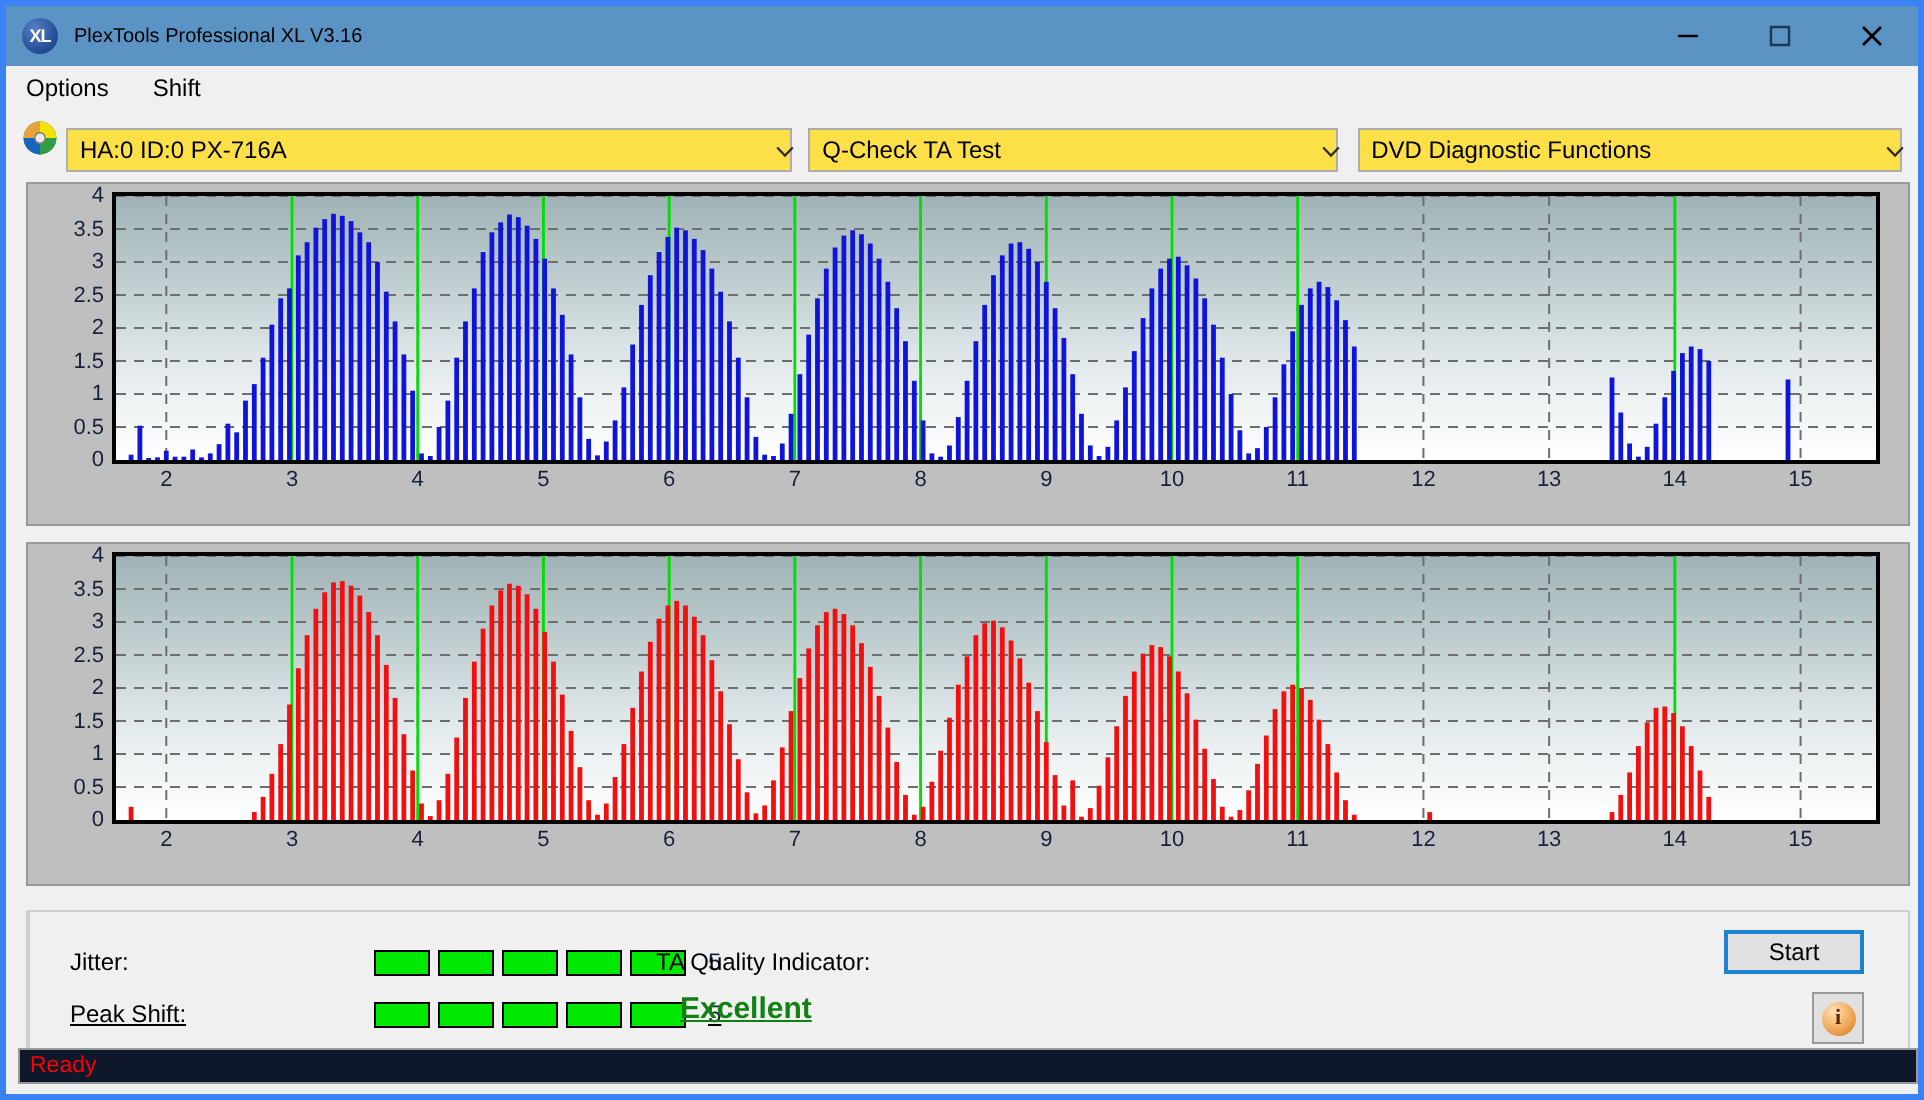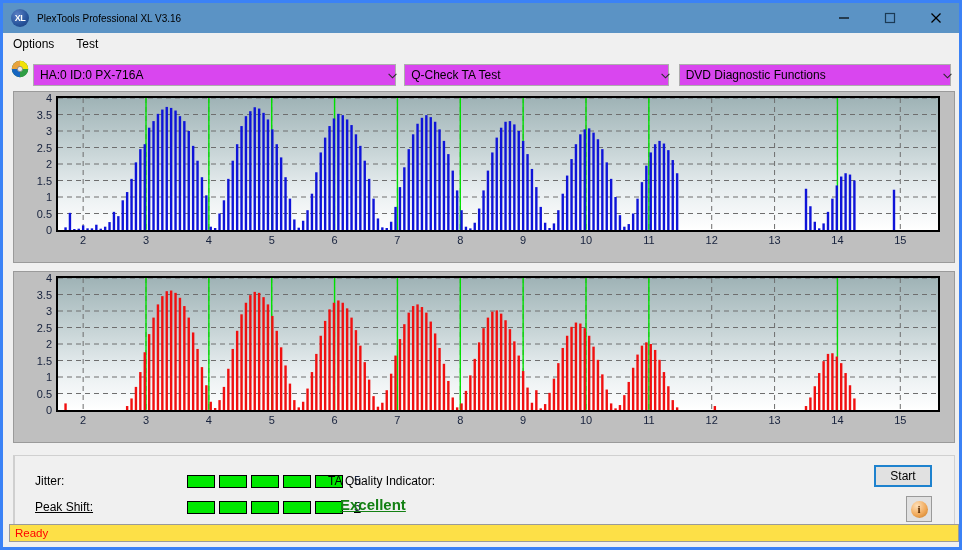"Test" div.menuitem { text: Test -> Shift }
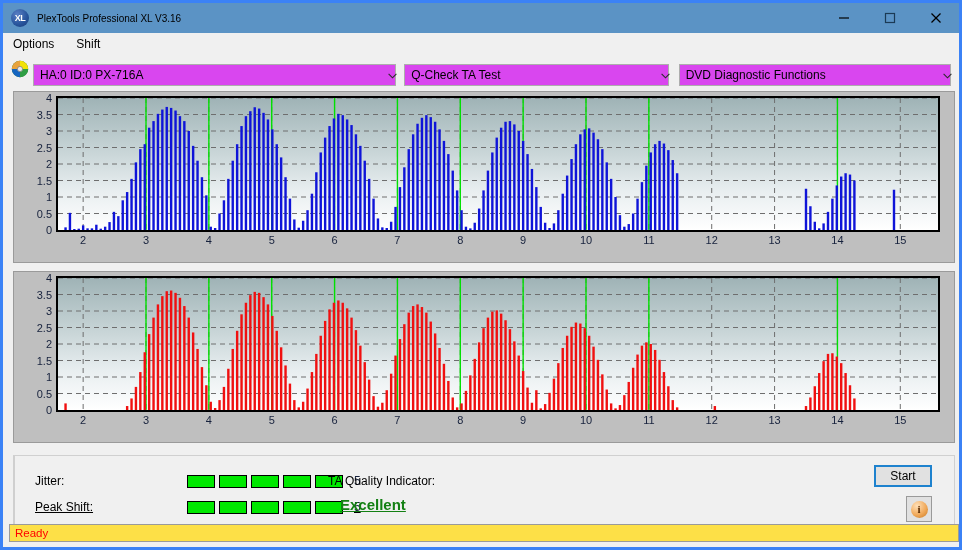"HA:0 ID:0 PX-716A" .combo { background: #d946ef -> #fde047 }
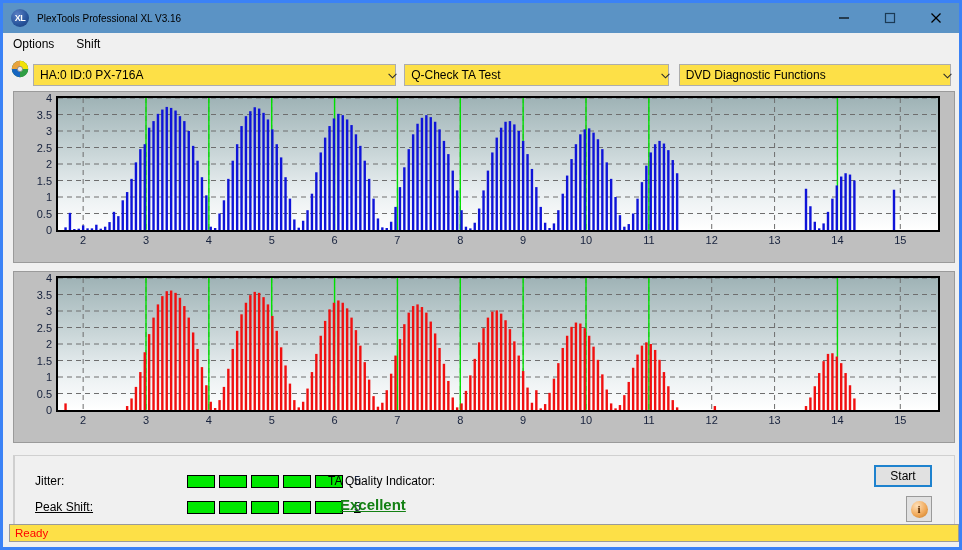"Start" .start-btn { width: 58px -> 70px }
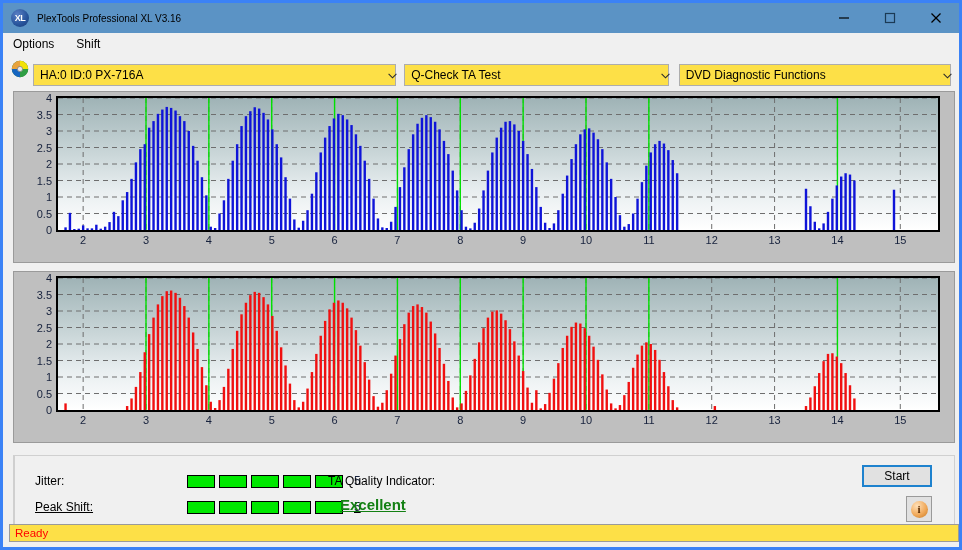"Ready" .statusbar { background: #fde047 -> #0f172a }
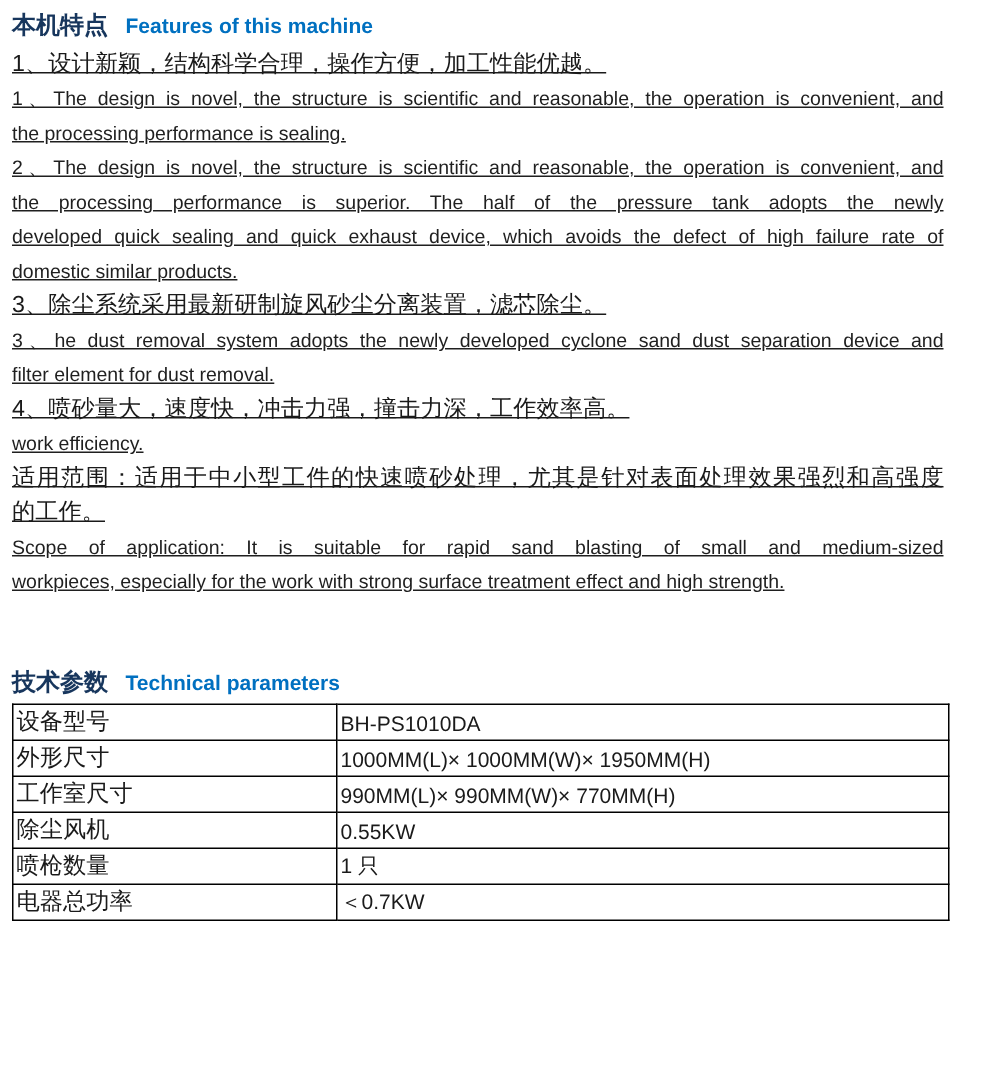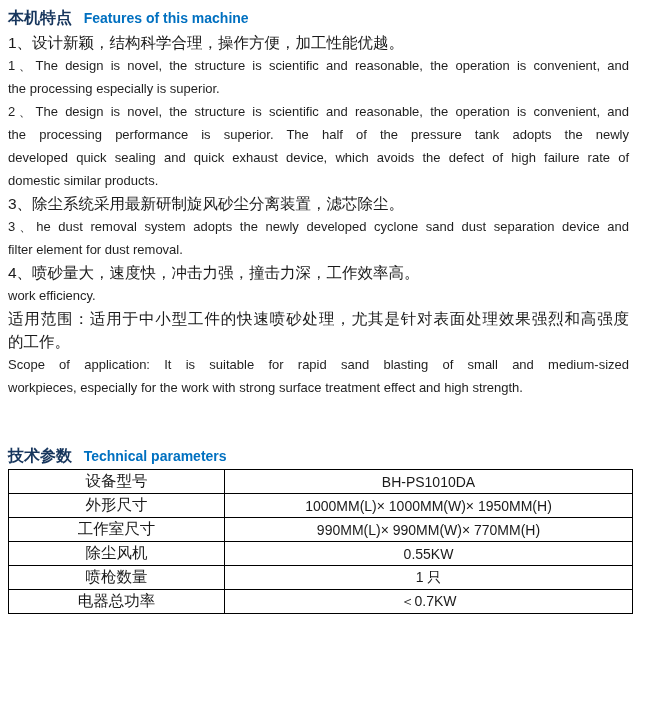"1、设计新颖，结构科学合理，操作方便，加工性能优越。" .line { text-decoration: none -> underline }
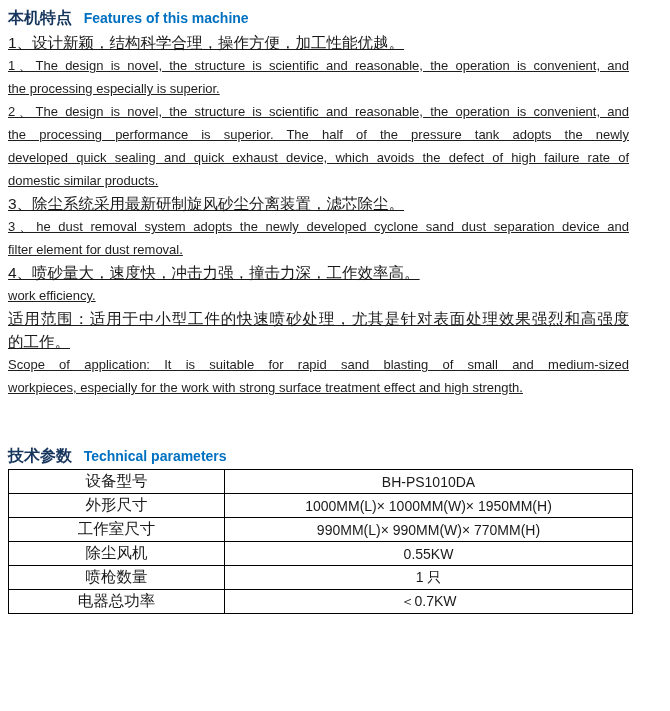"the processing especially is superior." div.line { text: especially is superior -> performance is sealing }
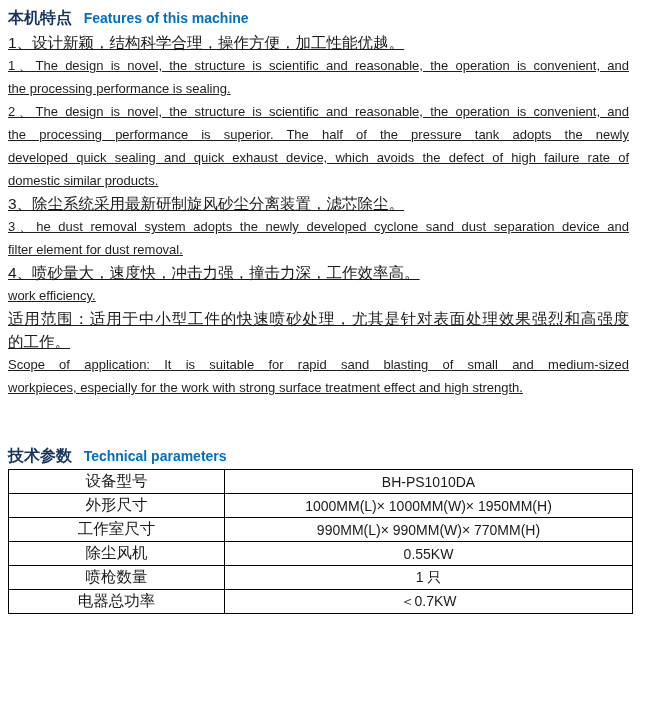"设备型号" table.params td { text-align: center -> left }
※ ※ ※
■ Exercise requirements
Your answer must be an exact copy of the lines from the one with "text-decoration: none ->" through the final line of the data, both included, without any pictures.

■ Result of this exercise
"1、设计新颖，结构科学合理，操作方便，加工性能优越。" .line { text-decoration: none -> underline }
"the processing especially is superior." div.line { text: especially is superior -> performance is sealing }
"设备型号" table.params td { text-align: center -> left }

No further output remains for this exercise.